I say general terms because obviously we all have our unique backgrounds and experiences that are more personal to us - e.g., as a person of colour who knows what racial bias feels like, much more-so than a white person, however old; a person with an invisible condition like misophonia who has to self-advocate just to get anything close to a loosely-corresponding diagnosis and some sort of treatment; a 17-year-old orphan-girl who’s experienced more grief than some people will in a lifetime. Anything. Anything that you’re naturally going to be far more experienced in than the average person (whether it’s by route of self-advocacy or just direct experience, just ones that are more personal/possibly niche). But at what point do you consider someone generally experienced in general life terms (working, paying bills/a mortgage, raising kids, etc., etc.) that do tend to increase in amount with age, no matter how intellectually seasoned you are from jump/perceiving the timeless intuitive undercurrents of life from a young age?

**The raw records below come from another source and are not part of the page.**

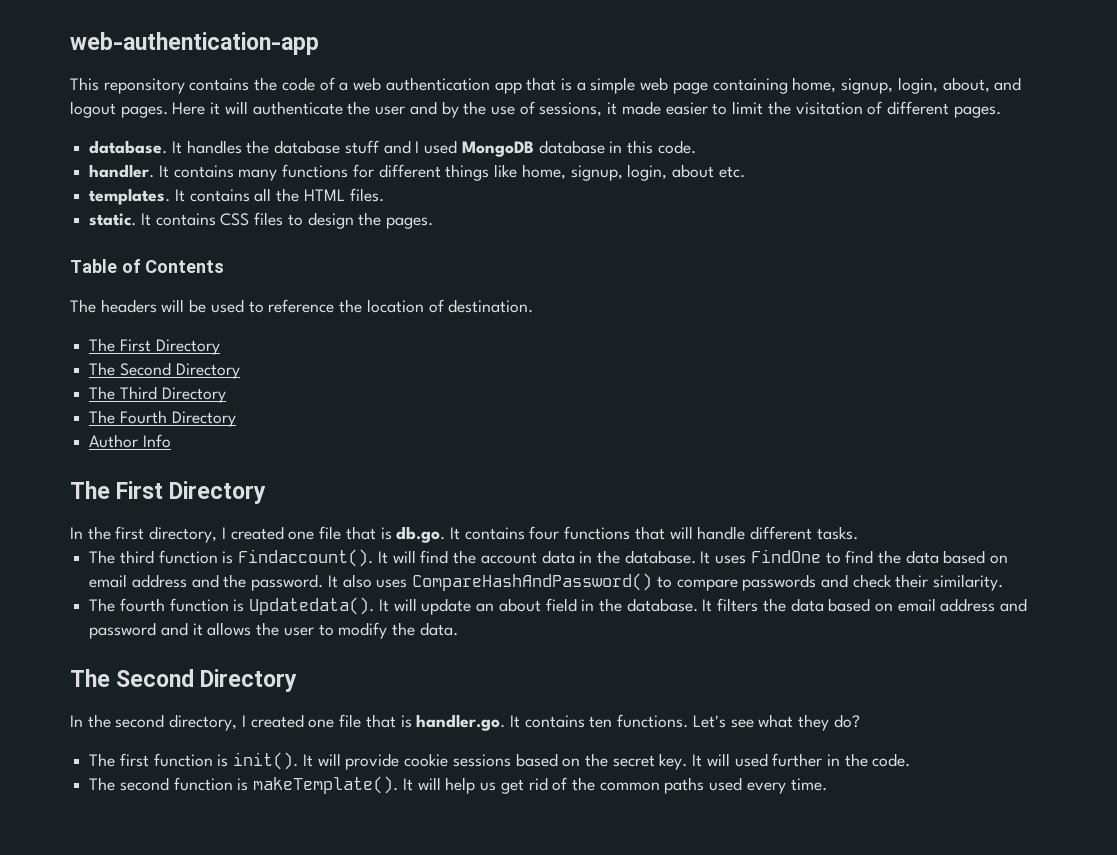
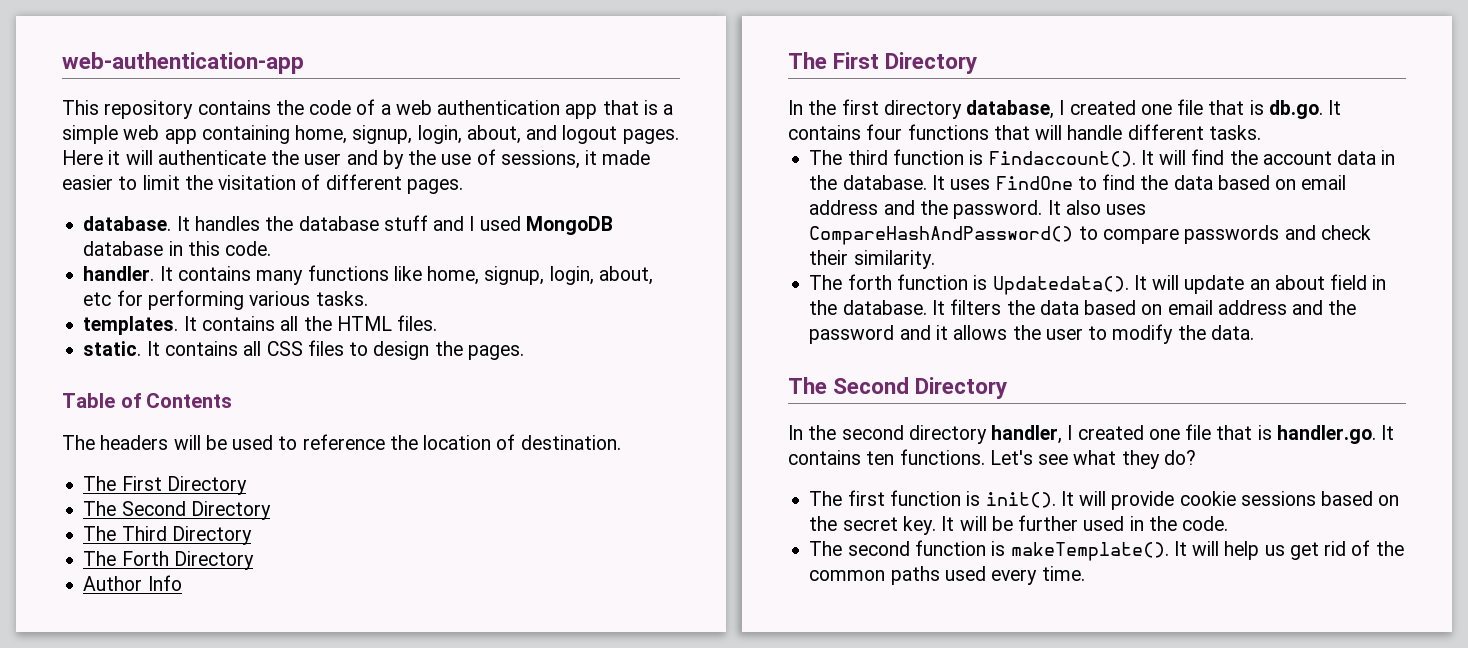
[103,78,185,94] reponsitory -> [104,100,194,119] repository
[672,82,708,94] page -> [164,129,197,144] app
[352,164,490,181] for different things -> (389, 273) none
[671,164,745,178] about etc. -> [598,266,653,285] [83,290,368,310] about, etc for performing various tasks.
(216, 219) none -> [243,341,262,356] all
[119,410,167,424] Fourth -> [121,551,169,566] Forth
[149,526,218,543] directory, -> [883,100,1055,119] directory database,
[119,598,165,612] fourth -> [847,274,892,290] forth
(1028, 605) none -> [1328,300,1357,315] the
[169,714,238,731] directory, -> [908,425,1063,444] directory handler,
[734,753,823,767] used further -> [991,515,1125,531] be further used

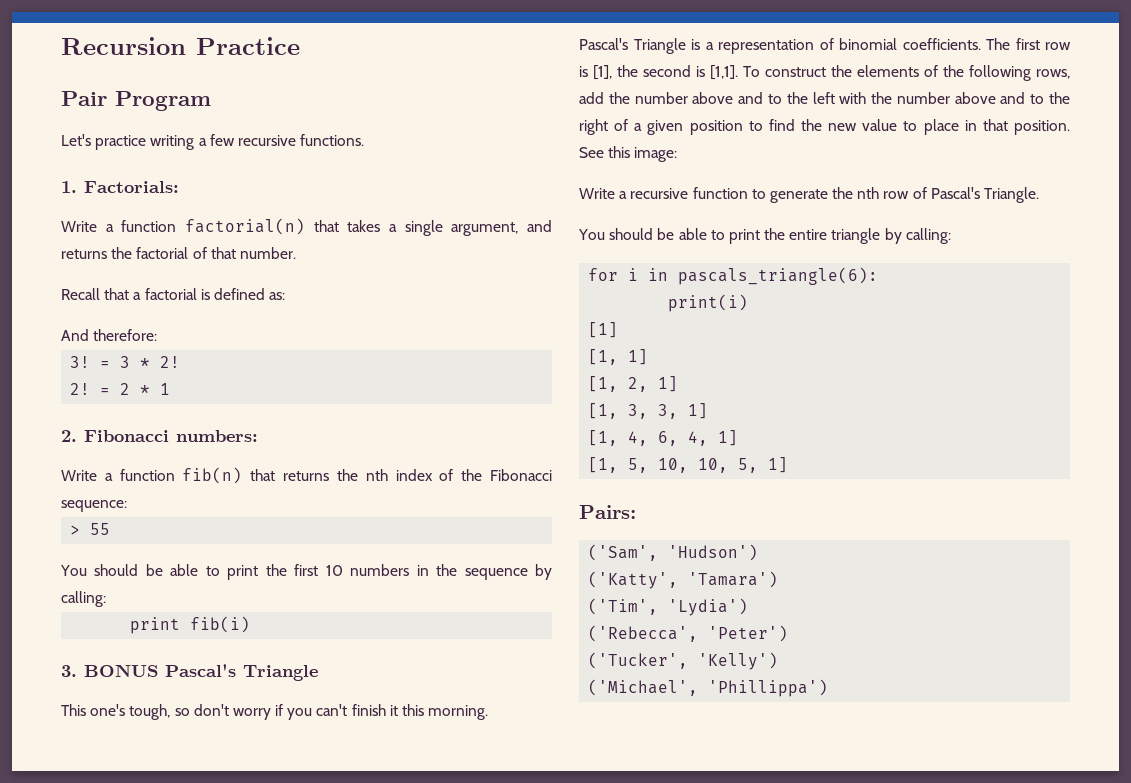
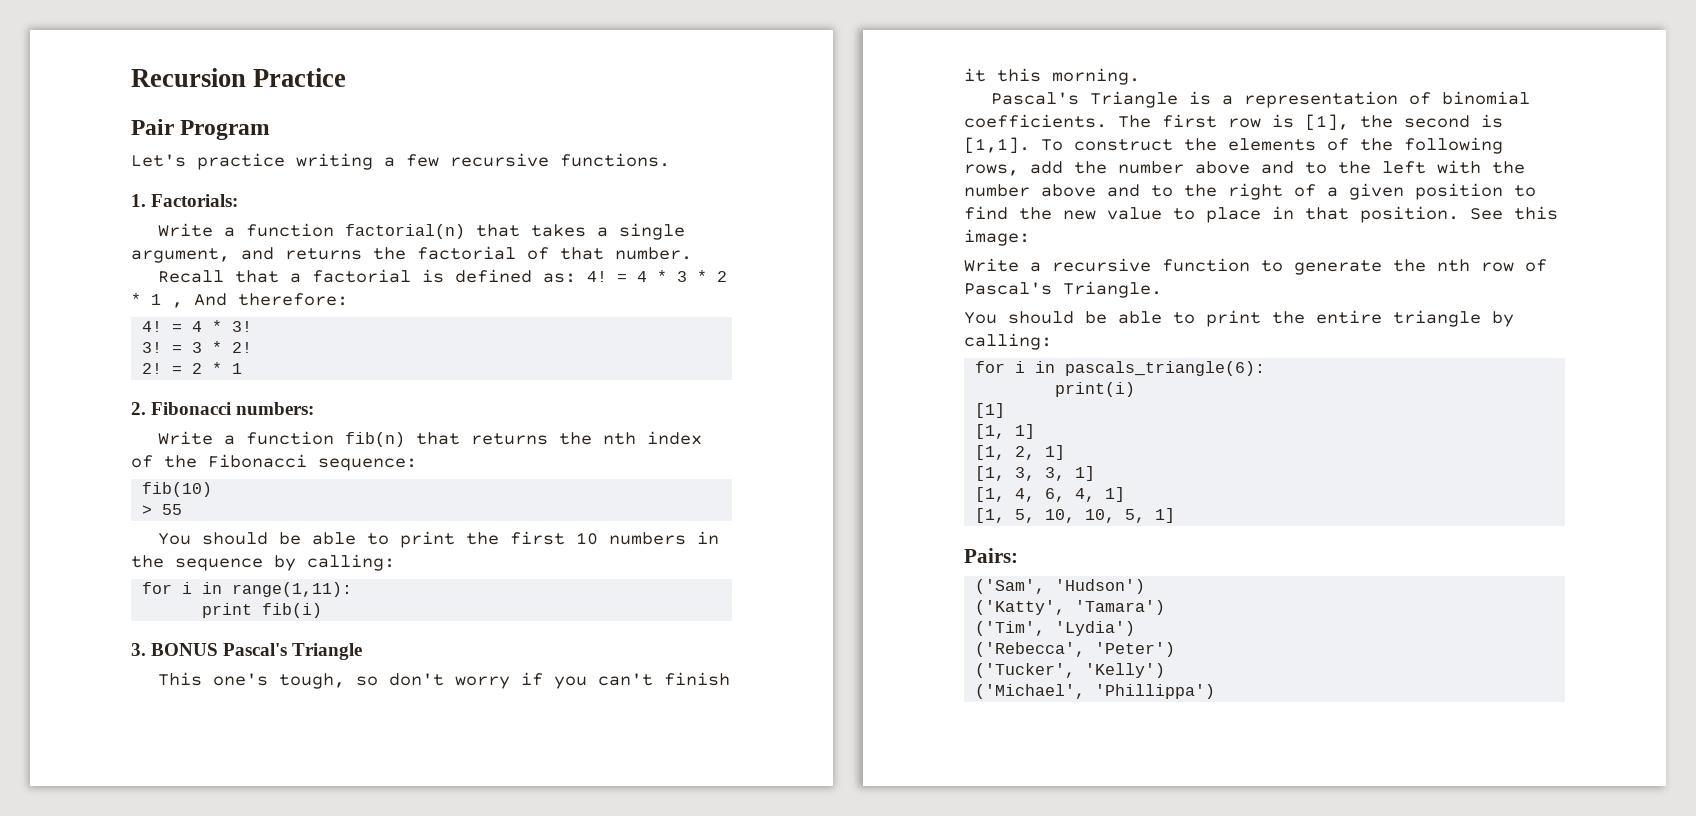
[61,329,158,341] // And therefore: -> [586,270,727,282] [131,293,348,308] [142,320,253,332] 4! = 4 * 3 * 2 * 1 , And therefore: // 4! = 4 * 3!
(127, 506) none -> [142,482,213,497] // fib(10)
(106, 599) none -> [142,582,353,597] // for i in range(1,11):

I say all I say in low-key waffle up there to account for intellectual nuance and draw the line between personal, unique experience (e.g., racial bias, cultural/ethnic background, niche medical conditions) and broader, archetypal life-experience (work, parenting, paying taxes, ageing, etc.). So, whether you’re an intuitive INFJ with the reading-capacity of people twice your age and more insight into the metaphysical undercurrents of life to boot but very little in the way of “I’m paying £80 more in taxes this year while I juggle looking after my poor 1-year-old” (who’s probably just adorable) or someone who’s coasted through life not particularly intelligent or “deep” but has walked the circle of broad experience with bills, kids and beef with HR a trillion times, this thread is calling both types of people, and everyone in-between. Both types of experience are incredibly valuable but not interchangeable. |
Honestly, I don’t think there’s a set age where someone suddenly becomes “life experienced.” Some people get thrown into the deep end early—losing parents, raising siblings, working full time as teenagers—while others float through their 20s without much real pressure. But if we’re talking general life stuff like bills, rent/mortgage, juggling work, relationships, and maybe raising kids, I’d say people usually start gaining that kind of experience properly in their late 20s to mid-30s.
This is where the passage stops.